If you don't do this, then as soon as somebody trips over a
wire, your database is trashed. I'm surprised that NFS, PCNFS,
SMB, etc., actually work as well as everybody seems to
think they do. Until the architectural problem is resolved,
there are still going to be hung processes, trashed databases,
etc.

For instance,
somebody may have coded something in a critical section that will
wait forever for some bit to be set when, in fact, that bit may
never be set because of a hardware glitch. Such problems must
be found. One can't just suck some process out of the 'D' state.
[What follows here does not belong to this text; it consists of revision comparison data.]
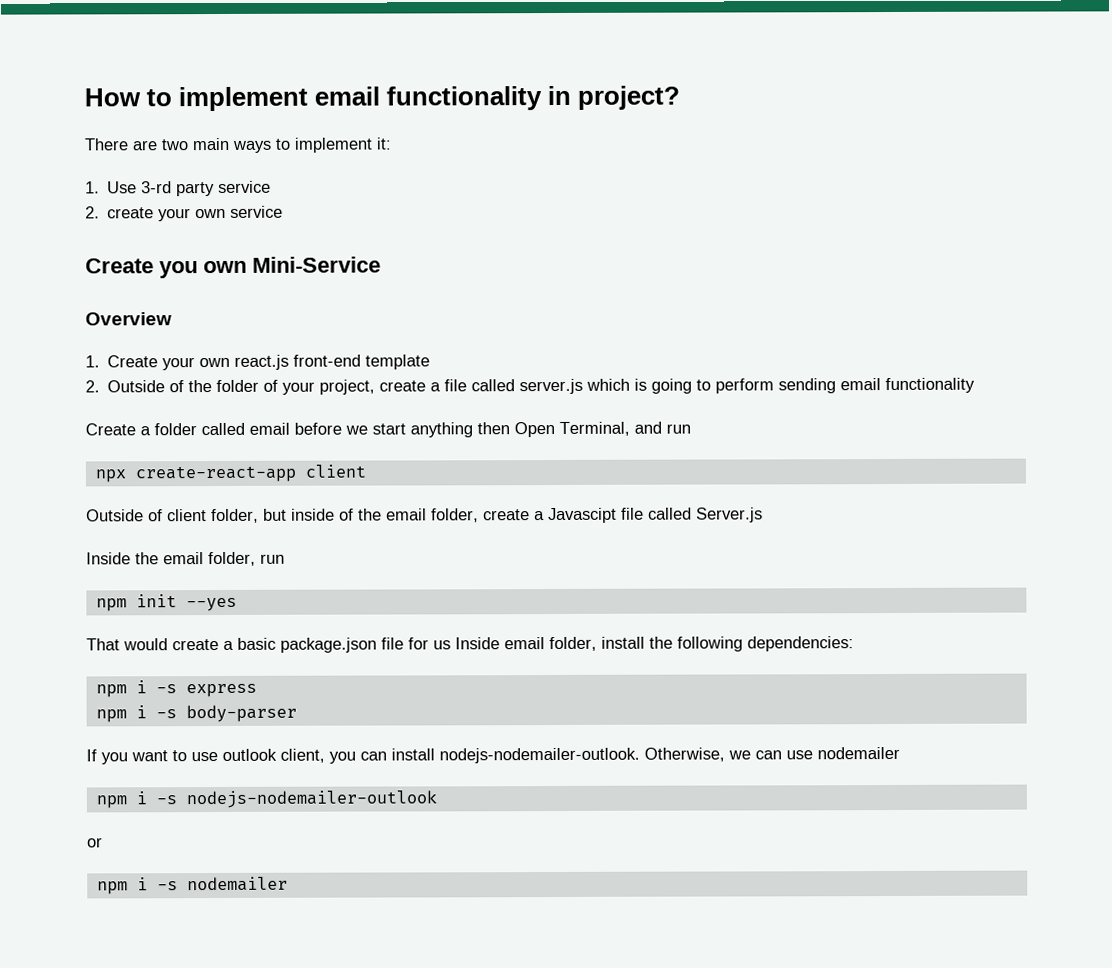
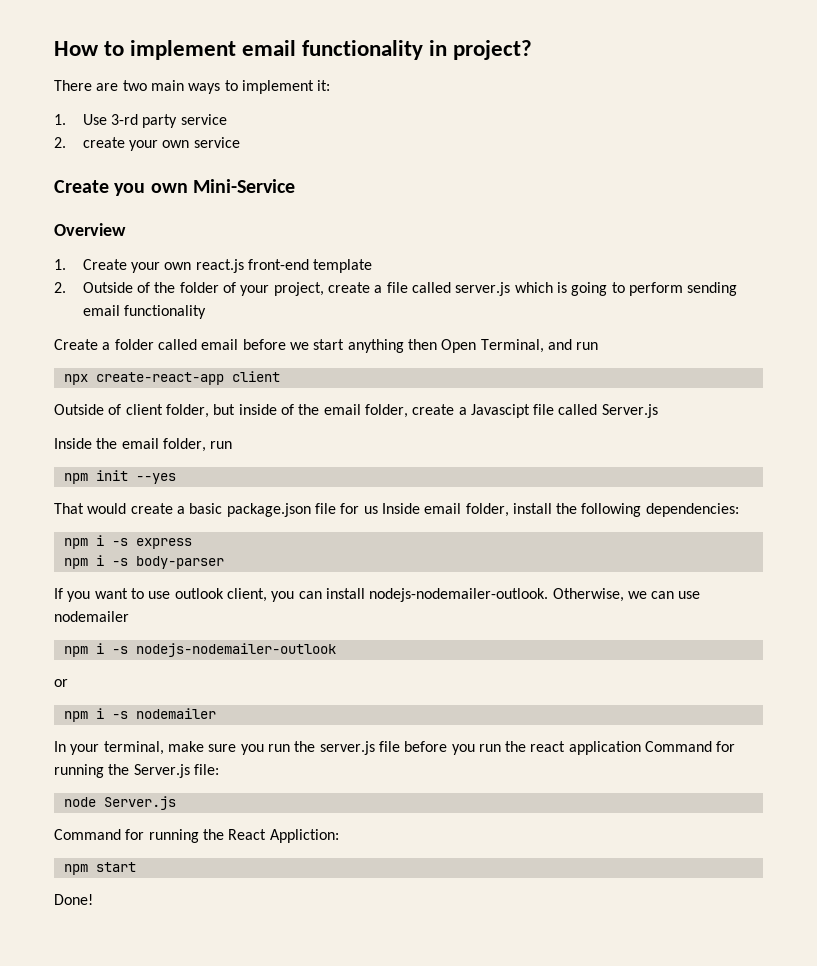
(288, 884) none -> [54,741,736,755] [54,764,219,778] [63,796,176,810] [54,829,339,843] [63,862,136,875] [54,894,93,905] // In your terminal, make sure you run the server.js file before you run the react application Command for running the Server.js file: // node Server.js // Command for running the React Appliction: // npm start // Done!

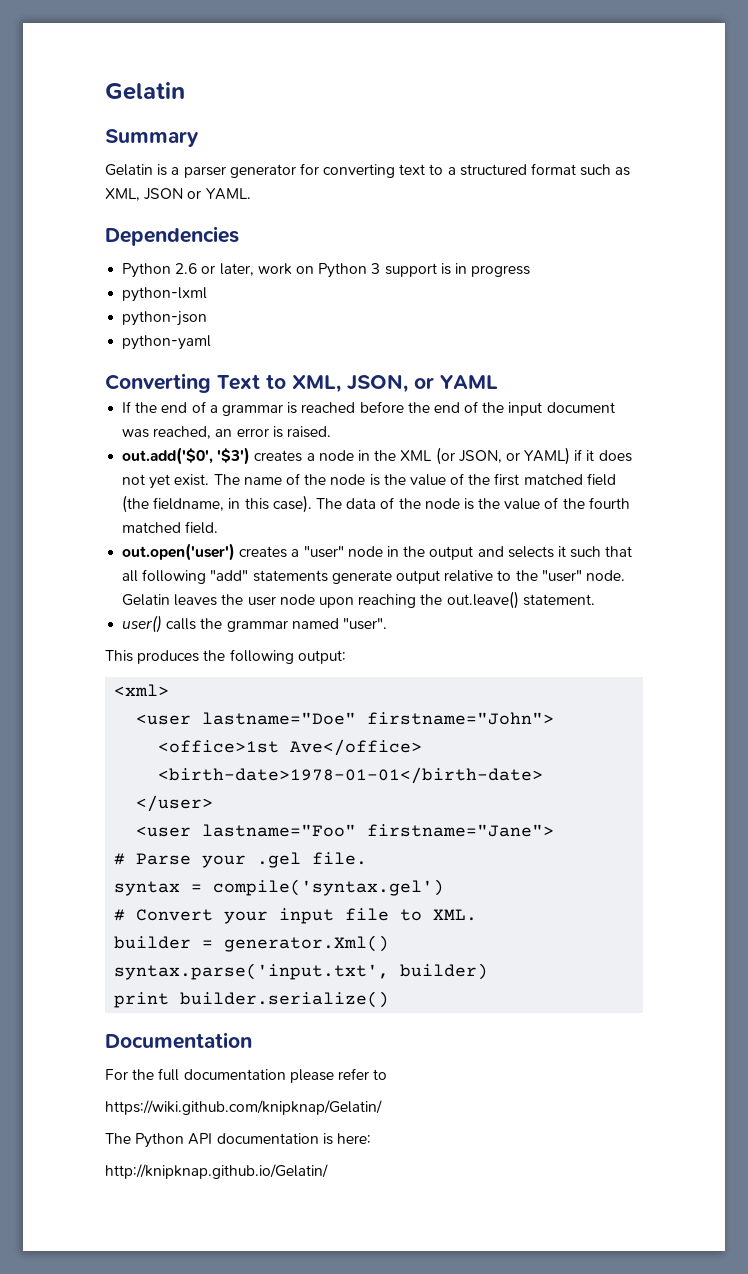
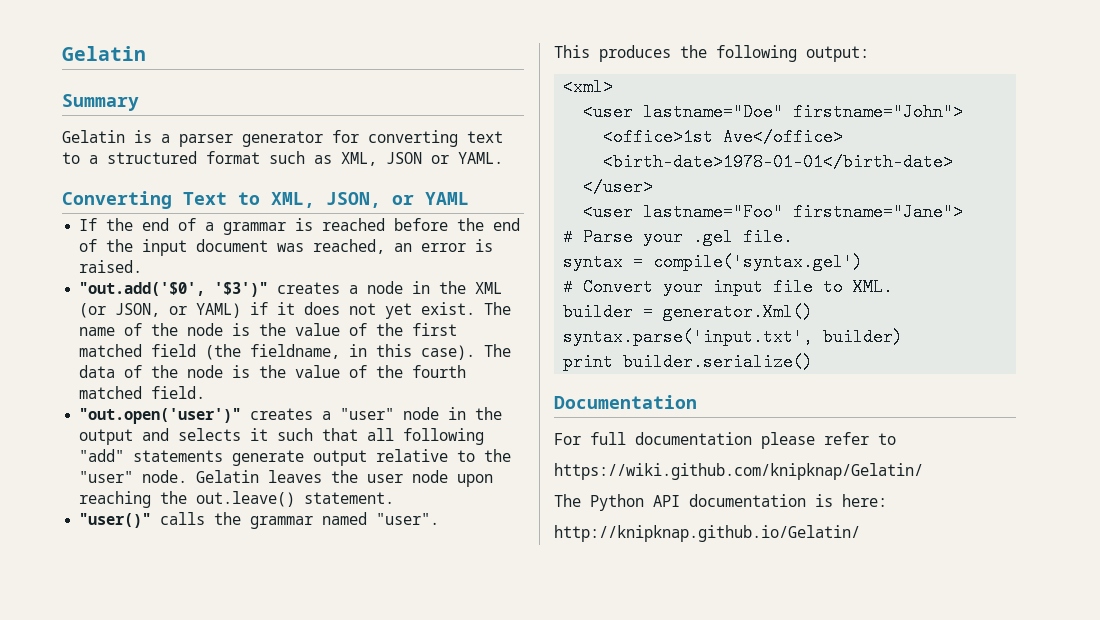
[105,226,239,246] [122,263,531,278] [122,287,208,302] [122,311,208,326] [122,335,212,350] // Dependencies // Python 2.6 or later, work on Python 3 support is in progress // python-lxml // python-json // python-yaml -> (503, 158) none
[122,447,251,465] out.add('$0', '$3') -> [79,282,269,297] "out.add('$0', '$3')"
[122,543,236,561] out.open('user') -> [79,408,242,424] "out.open('user')"
[122,615,163,633] user() -> [79,513,152,528] "user()"
[132,1069,155,1080] the -> (581, 439) none

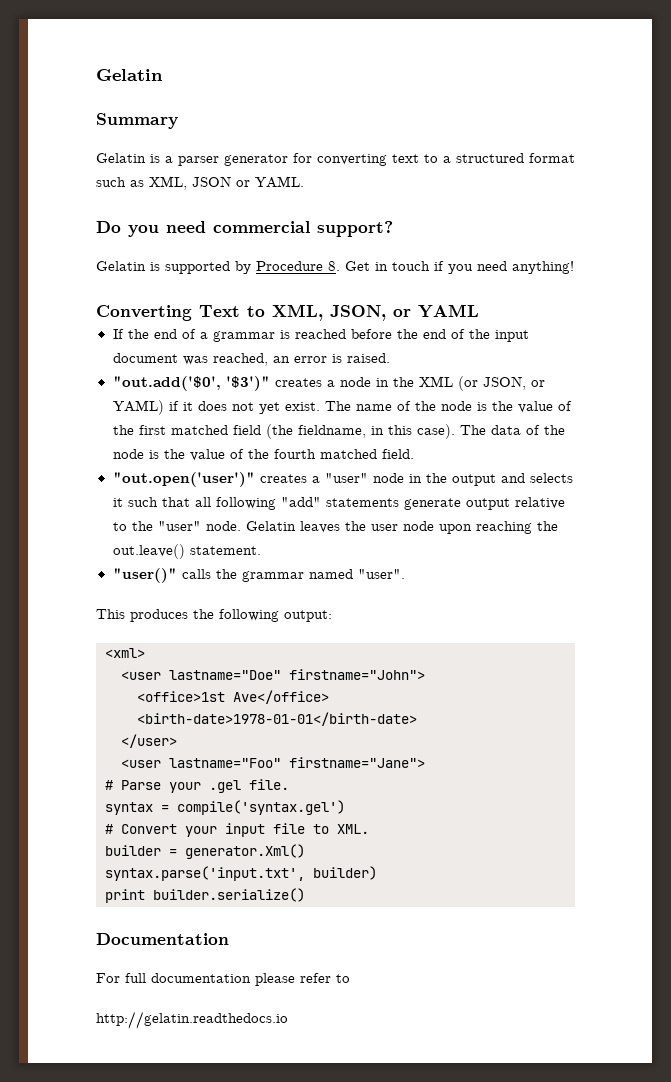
(503, 158) none -> [96,221,393,237] [96,261,574,274] // Do you need commercial support? // Gelatin is supported by Procedure 8. Get in touch if you need anything!
[554,463,923,480] [554,494,887,511] [554,525,860,542] https://wiki.github.com/knipknap/Gelatin/ // The Python API documentation is here: // http://knipknap.github.io/Gelatin/ -> [96,1011,288,1029] http://gelatin.readthedocs.io

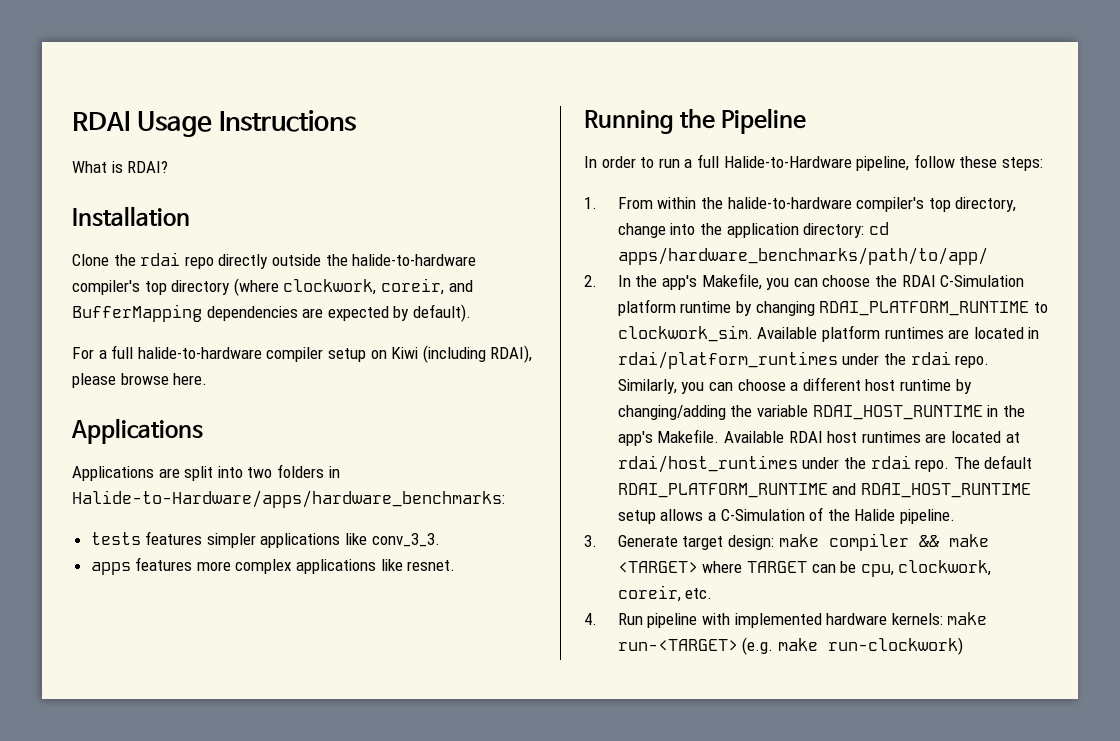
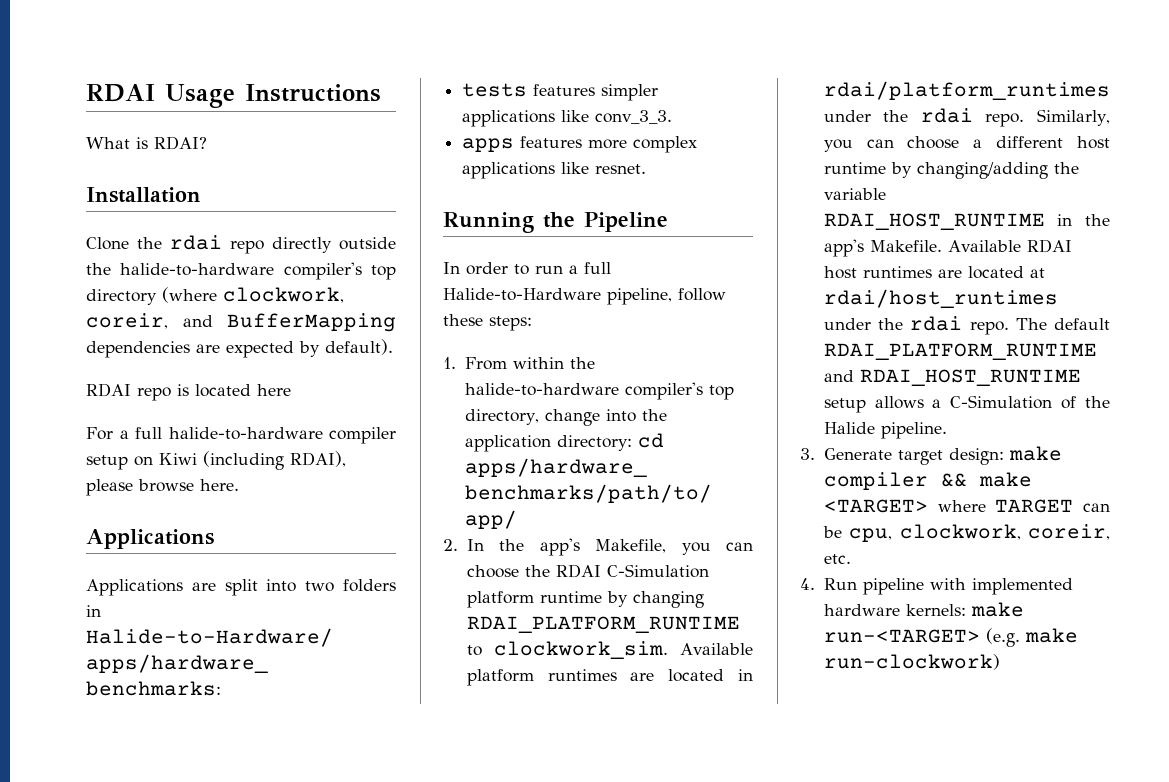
(471, 313) none -> [86,383,291,401] // RDAI repo is located here

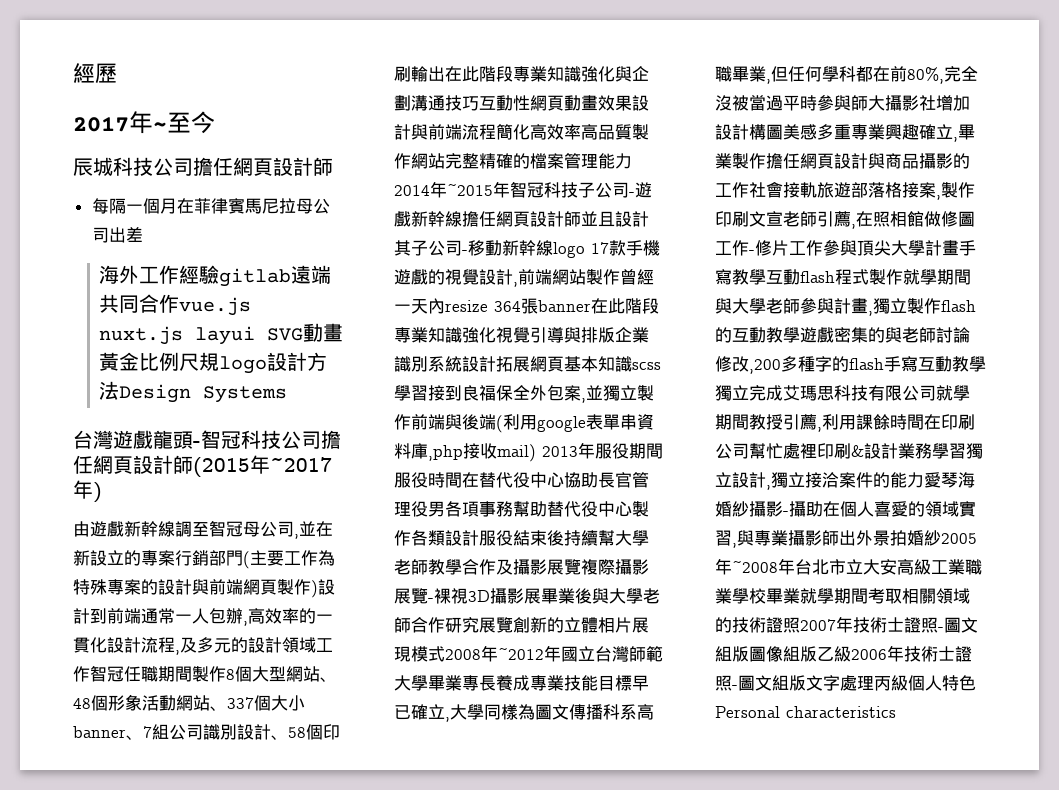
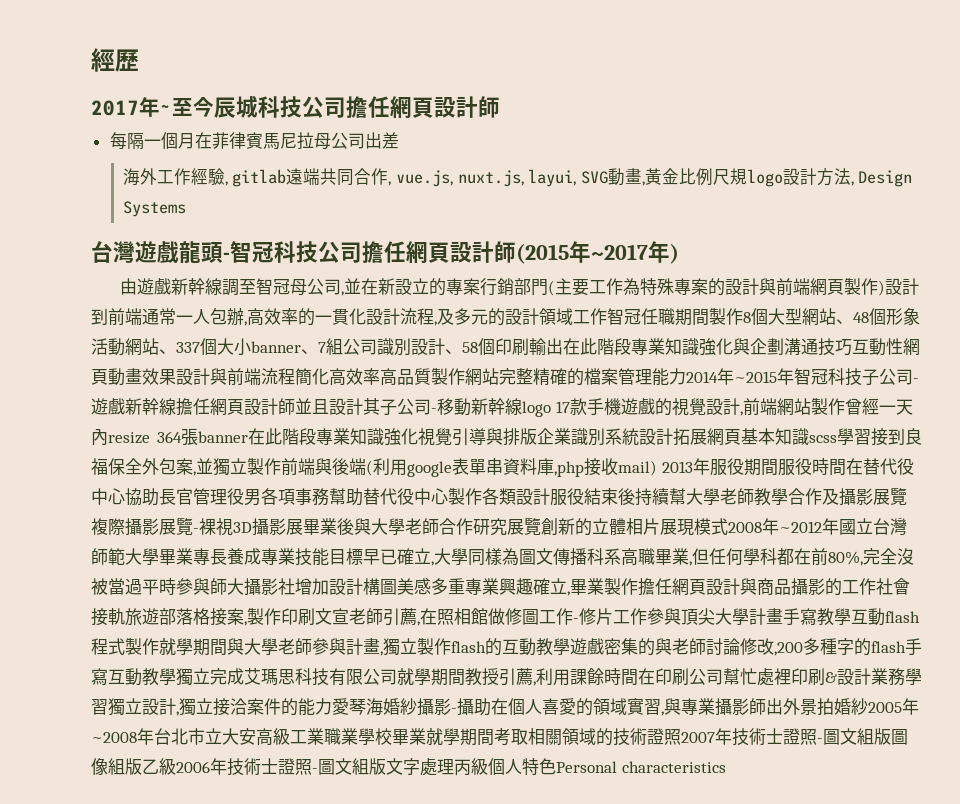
(215, 122) // -> (214, 107) none
(219, 274) none -> [224,181,228,186] ,
[178,297,251,316] [98,326,255,345] vue.js nuxt.js layui -> [388,169,577,187] , vue.js, nuxt.js, layui,
(343, 332) none -> [641,181,645,186] ,
(119, 390) none -> [850,181,854,186] ,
But you can easily fall into one, e.g. by mounting a SMB share to ~/mnt,
working until after the windows box breaks down and trying to save the
work of the last hour (which involves enumerating and stat()ing all
entries in ~).


Yes. See above.

The 'D' state usually stands for 'Down' where a task
was 'down()' on a semaphore. To get out of that state,
that task (and none other) needs to execute `up()`.
This means that whatever that task was waiting for
needs to happen or it won't call 'up()'.

Maybe the device/mountpoint causing the processes to hang can be declared
dead (This is the more important part to me) and/or the syscall can be
forced to fail. If it involves wasting some MB of RAM for copying all
possibly affected memory in order to avoid corrupting used RAM, that
will be the price to pay for not losing your data.


That's not how it's done.

How to clean up the stuck processes: (This requires a MMU)
Add an error path to each syscall (or create some generic error paths) and
keep the original stack frame. On errors, you can "longjump" (not exactly,
but similar) to the error path after copying the memory. The semaphore will
not be taken, and the code depending on the semaphore will not be executed.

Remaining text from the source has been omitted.